4. Train the Model and Watch it Learn
Train the model for a short while and see if the loss decreases.
history = model.fit(X_final, y_final, epochs=50, batch_size=16, verbose=1, validation_split=0.2)
# Plot the learning process
import matplotlib.pyplot as plt
plt.plot(history.history['loss'], label='Training Loss')
plt.plot(history.history['val_loss'], label='Validation Loss')
plt.legend()
plt.show()
What to observe: The loss should start high and quickly drop close to zero. This shows the model is successfully learning the pattern “look at the first two numbers and add them.”
5. Test the Model on New Data
Now for the fun part! Let’s generate some new “phone numbers” and see what the model predicts.
# Create some new unseen test data
new_data = np.array([[10, 20, 99], # Should predict ~30
[1, 2, 100], # Should predict ~3
[50, 60, 0]]) # Should predict ~110
# Prepare the new data exactly like the training data
new_data_reshaped = new_data.reshape((new_data.shape[0], new_data.shape[1], 1))

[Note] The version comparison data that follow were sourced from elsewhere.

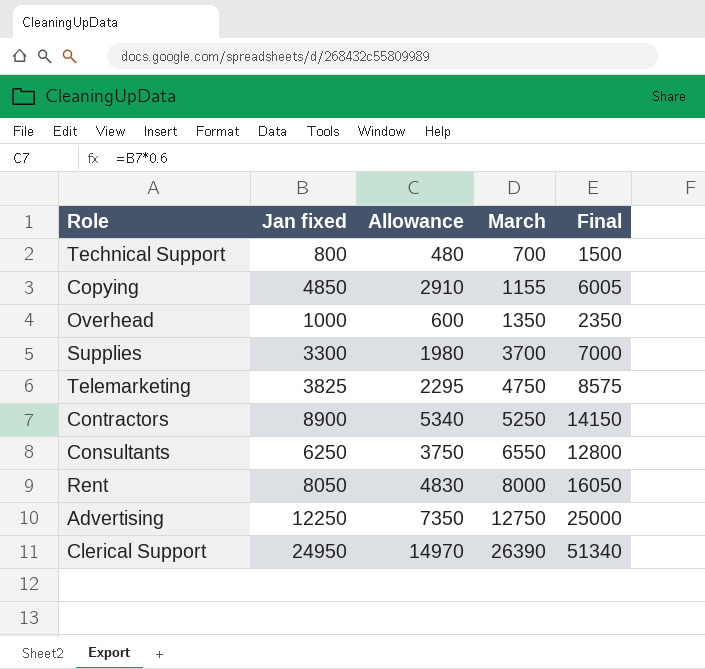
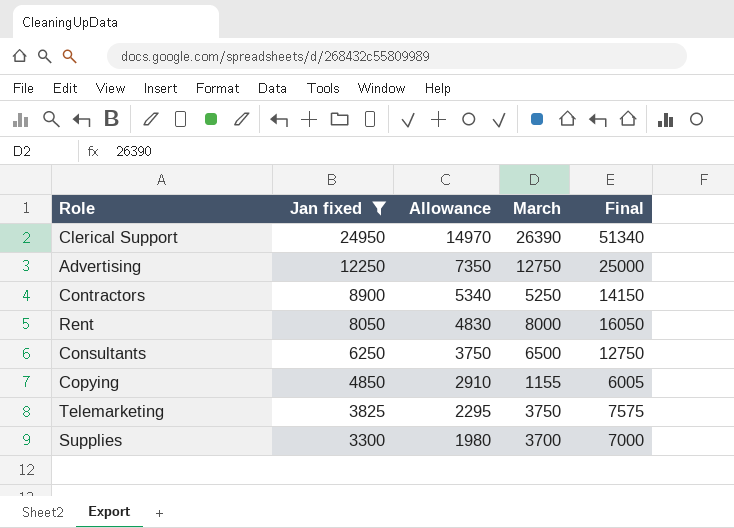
filter: none -> Jan fixed >= 3300
row order: March ascending -> Jan fixed descending
Consultants | March: 6550 -> 6500
Consultants | Final: 12800 -> 12750
Telemarketing | March: 4750 -> 3750
Telemarketing | Final: 8575 -> 7575

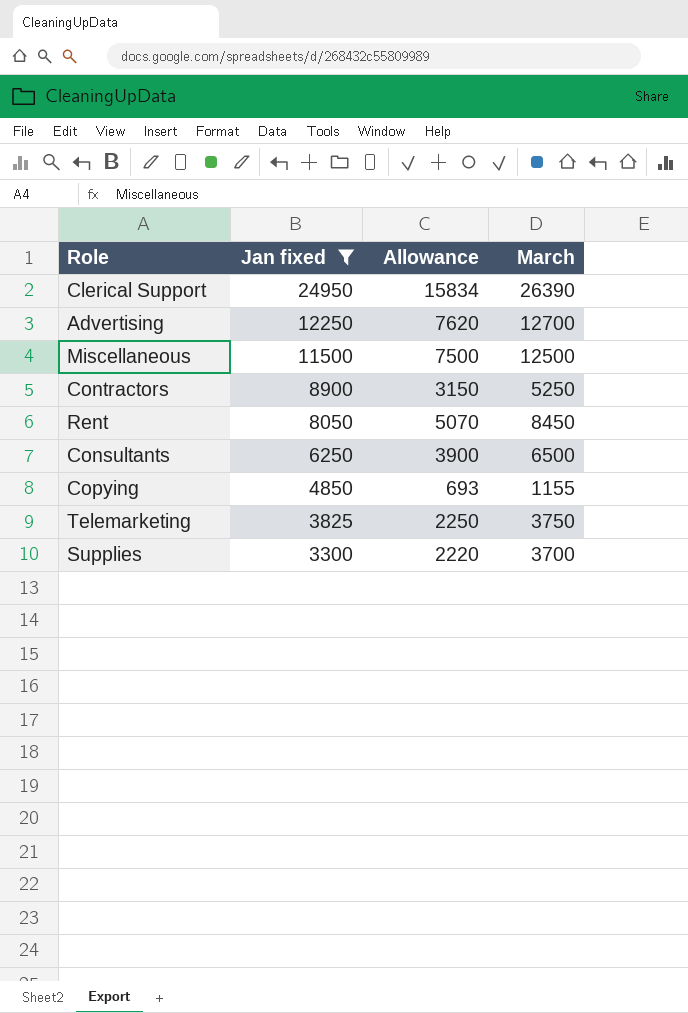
column Final | formula: [Jan fixed] + [March] -> none
column Allowance | formula: [Jan fixed] * 0.6 -> [March] * 0.6
Advertising | March: 12750 -> 12700
row Miscellaneous: none -> 11500 | 7500 | 12500
Rent | March: 8000 -> 8450

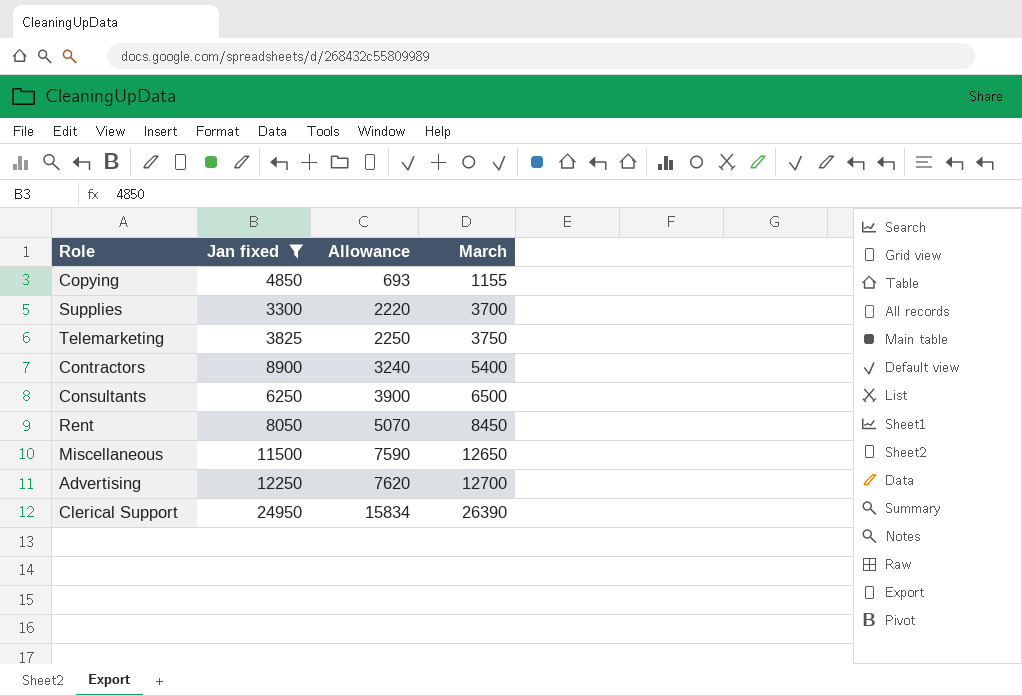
row order: Jan fixed descending -> Allowance ascending
Contractors | Allowance: 3150 -> 3240
Contractors | March: 5250 -> 5400
Miscellaneous | Allowance: 7500 -> 7590
Miscellaneous | March: 12500 -> 12650

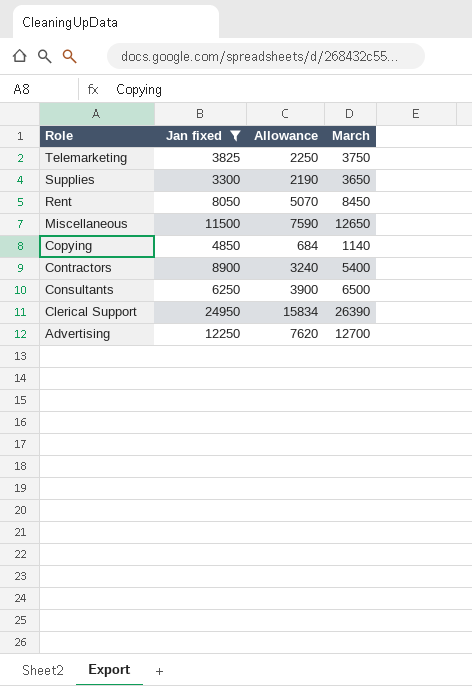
row order: Allowance ascending -> Role descending
Supplies | Allowance: 2220 -> 2190
Supplies | March: 3700 -> 3650
Copying | Allowance: 693 -> 684
Copying | March: 1155 -> 1140

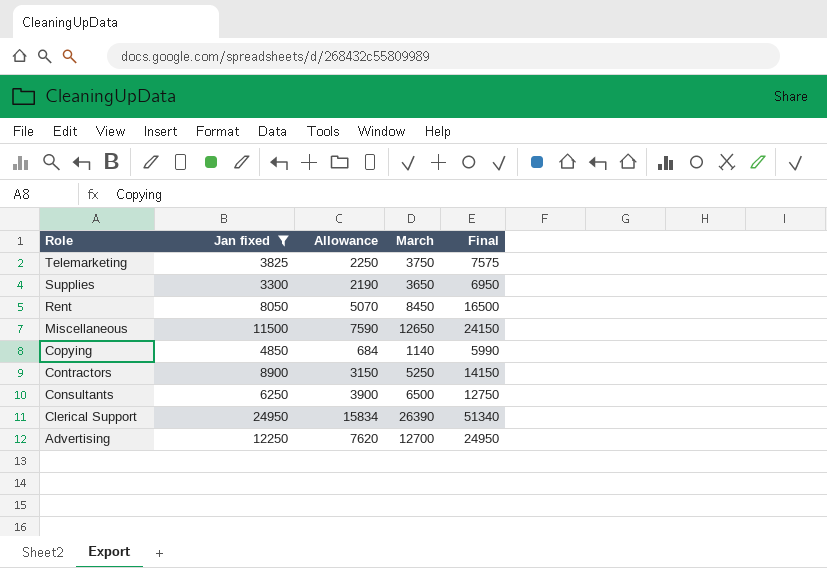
column Final | formula: none -> [Jan fixed] + [March]
Contractors | Allowance: 3240 -> 3150
Contractors | March: 5400 -> 5250

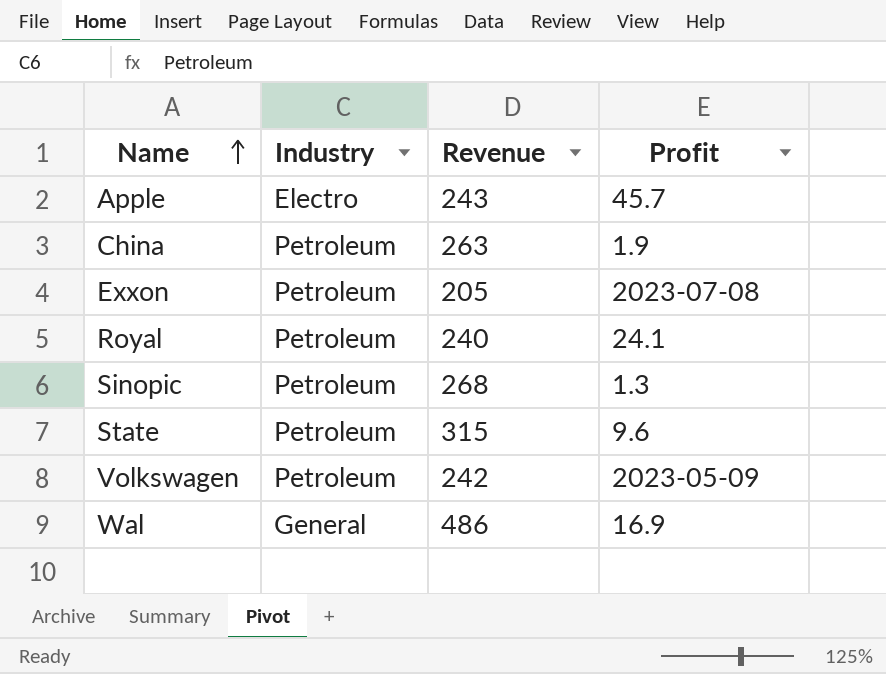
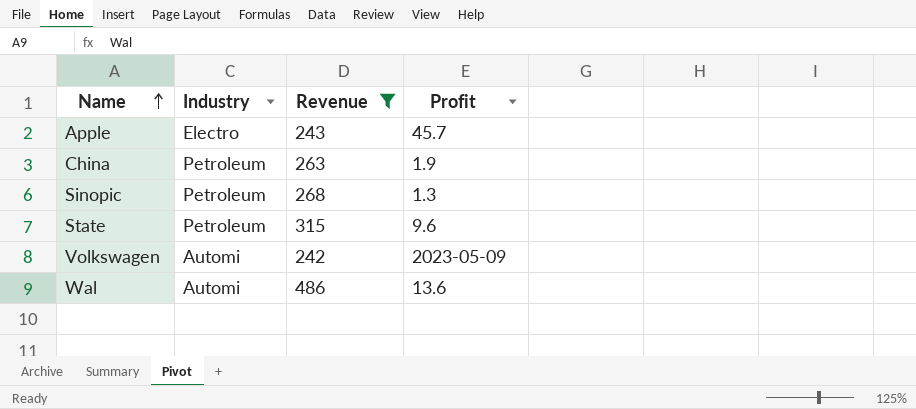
filter: none -> Revenue >= 242
Volkswagen | Industry: Petroleum -> Automi
Wal | Industry: General -> Automi
Wal | Profit: 16.9 -> 13.6

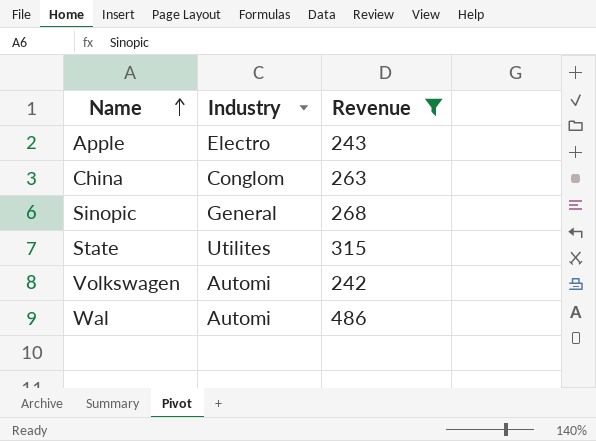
column Profit | position: 4 -> none
China | Industry: Petroleum -> Conglom
Sinopic | Industry: Petroleum -> General
State | Industry: Petroleum -> Utilites

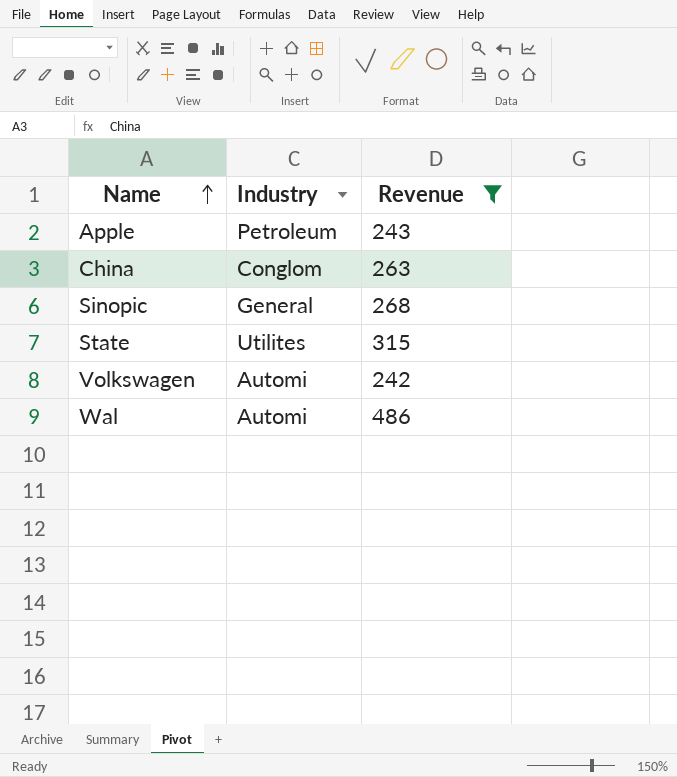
Apple | Industry: Electro -> Petroleum

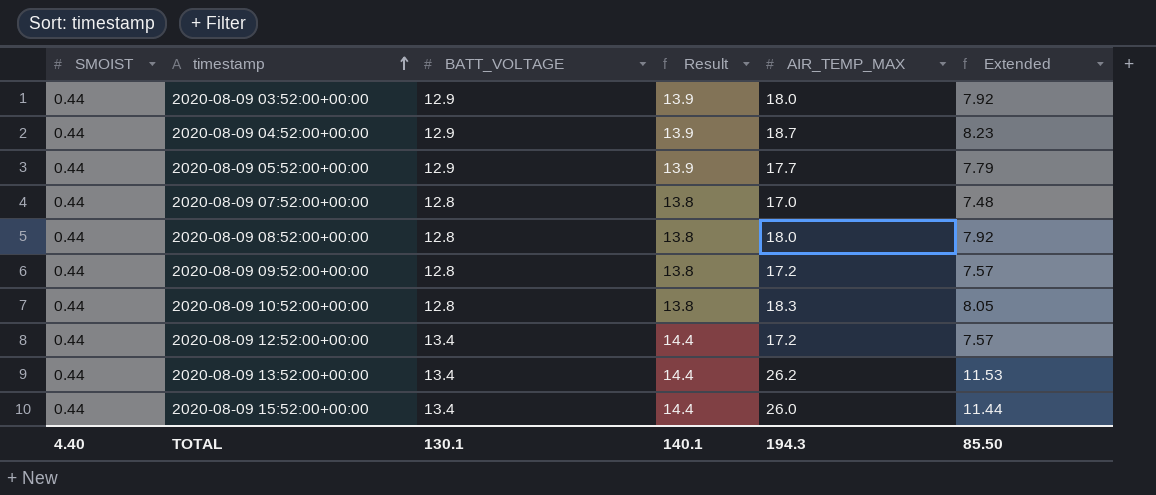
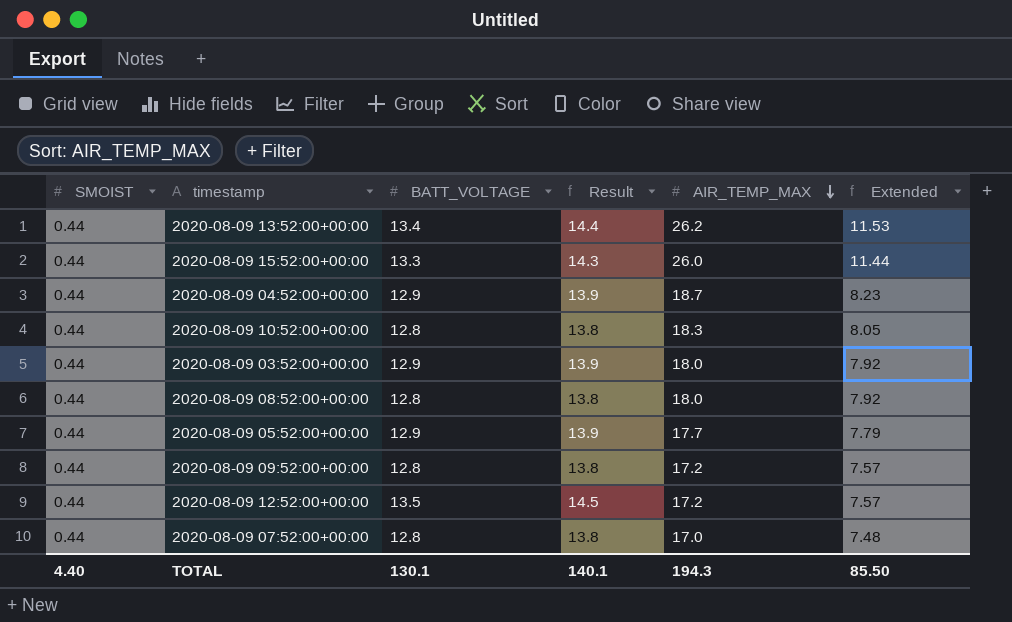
row order: timestamp ascending -> AIR_TEMP_MAX descending
2020-08-09 15:52:00+00:00 | BATT_VOLTAGE: 13.4 -> 13.3
2020-08-09 15:52:00+00:00 | Result: 14.4 -> 14.3
2020-08-09 12:52:00+00:00 | BATT_VOLTAGE: 13.4 -> 13.5
2020-08-09 12:52:00+00:00 | Result: 14.4 -> 14.5

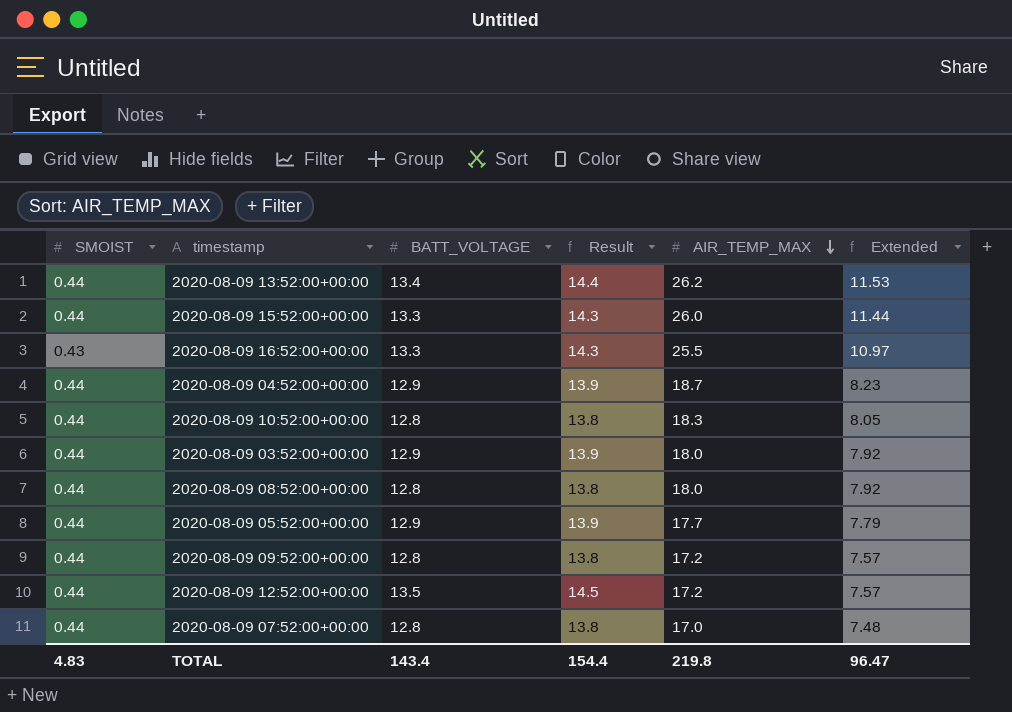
row 2020-08-09 16:52:00+00:00: none -> 0.43 | 13.3 | 14.3 | 25.5 | 10.97
TOTAL | SMOIST: 4.40 -> 4.83
TOTAL | BATT_VOLTAGE: 130.1 -> 143.4
TOTAL | Result: 140.1 -> 154.4
TOTAL | AIR_TEMP_MAX: 194.3 -> 219.8
TOTAL | Extended: 85.50 -> 96.47

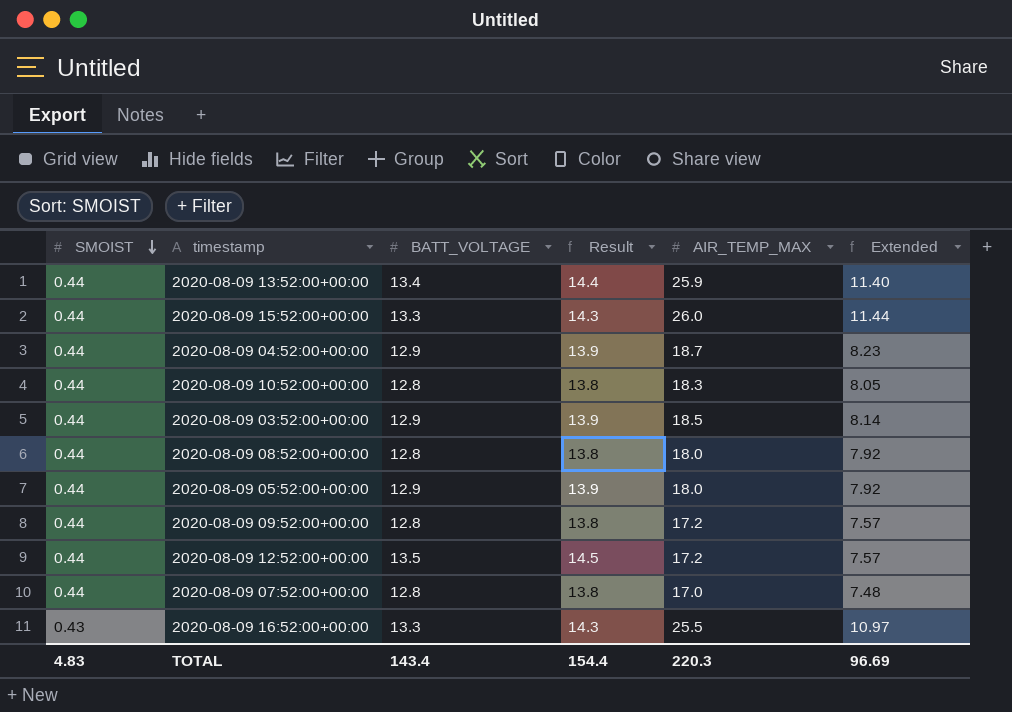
row order: AIR_TEMP_MAX descending -> SMOIST descending
2020-08-09 13:52:00+00:00 | AIR_TEMP_MAX: 26.2 -> 25.9
2020-08-09 13:52:00+00:00 | Extended: 11.53 -> 11.40
2020-08-09 03:52:00+00:00 | AIR_TEMP_MAX: 18.0 -> 18.5
2020-08-09 03:52:00+00:00 | Extended: 7.92 -> 8.14
2020-08-09 05:52:00+00:00 | AIR_TEMP_MAX: 17.7 -> 18.0
2020-08-09 05:52:00+00:00 | Extended: 7.79 -> 7.92
TOTAL | AIR_TEMP_MAX: 219.8 -> 220.3
TOTAL | Extended: 96.47 -> 96.69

new_data_flattened = new_data_reshaped.reshape(-1, 1)
new_data_scaled = x_scaler.transform(new_data_flattened)
new_data_final = new_data_scaled.reshape(new_data_reshaped.shape)
# Make predictions
predictions_scaled = model.predict(new_data_final)
# Inverse transform the predictions to get the actual values
predictions = y_scaler.inverse_transform(predictions_scaled)
# Print the results
print("\nModel Predictions:")
for i in range(len(new_data)):
print(f"Input: {new_data[i]} -> Predicted: {predictions[i][0]:.2f} | Actual Sum: {new_data[i][0] + new_data[i][1]}")
Expected Output: The predictions should be very close to the actual sum of the first two numbers. The third number should have almost no effect, proving the model learned the right pattern and uses its gates to ignore irrelevant information.
Other Simple Pattern Ideas to Experiment With:
- The Copy Task: Input:
[A, B, C, 0]-> Target:A. The model must remember the first value and output it at the end. - The Reverse Task: Input:
[A, B, C]-> Target:C. The model must remember the last value. - Simple Binary Patterns: Input:
[1, 0, 1, 0]-> Target:1(predict the next in the alternating sequence).
By starting with these trivial examples, you can confidently see the LSTM learning, overfitting, or failing, which gives you incredible intuition for how it works before you ever touch complex real-world data.